We started cleaning out the neglected garden today and I have this feeling of complete and utter satisfaction even though things are still messy. Keith is the best partner for this kind of thing (yes honey, I forgave the tearing out of basil and watercress this time) because he actually cares about the results, cares about learning what each plant needs and is in total awe every time something does well (which tends to happen out there a lot) and grows quickly!

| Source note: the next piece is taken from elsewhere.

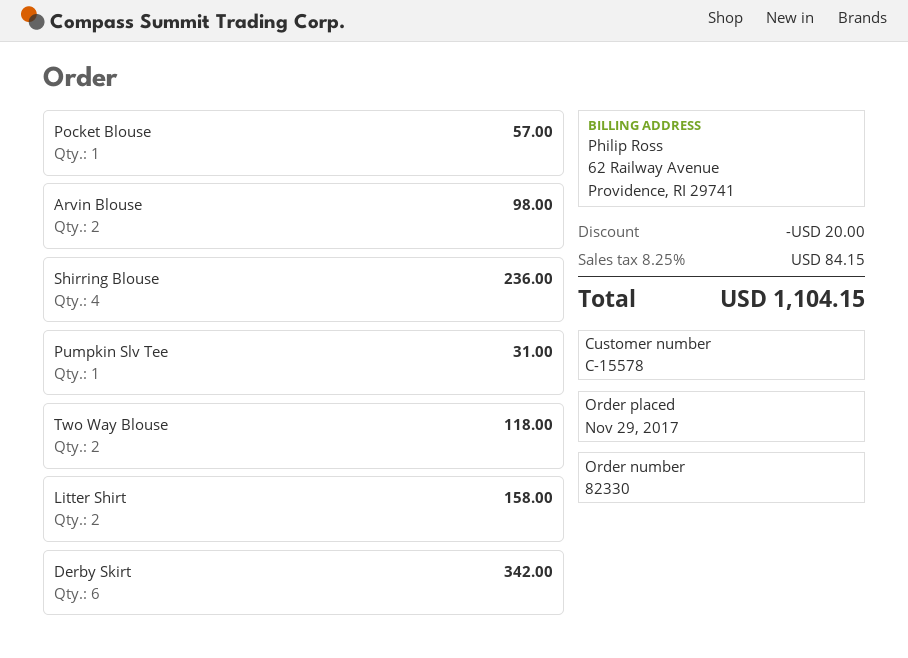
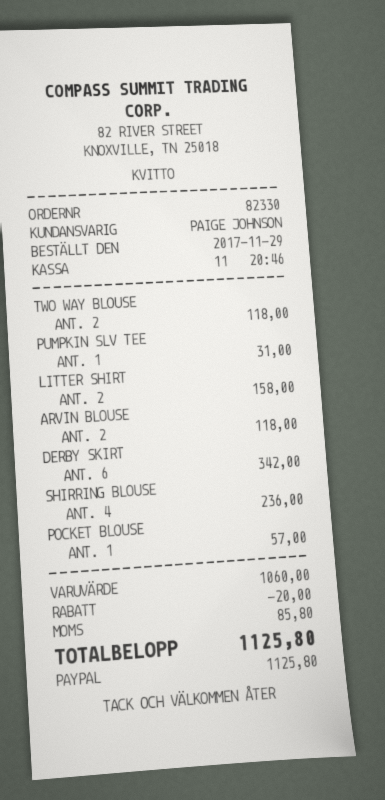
Arvin Blouse: 2 for 98.00 -> 2 for 118.00
tax: 84.15 -> 85.80
total: 1104.15 -> 1125.80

I feel a sense of being in the right place, at the right time and all is well.  Even with the normal bumps and fits that life brings... All. Is. Well.  We are looking to the future but building in the here and now. This little acre, this little garden, the basil and rosemary, the weeds and mess, our cute downtown studio in an old building...it is ours as much as anything can belong to a mortal.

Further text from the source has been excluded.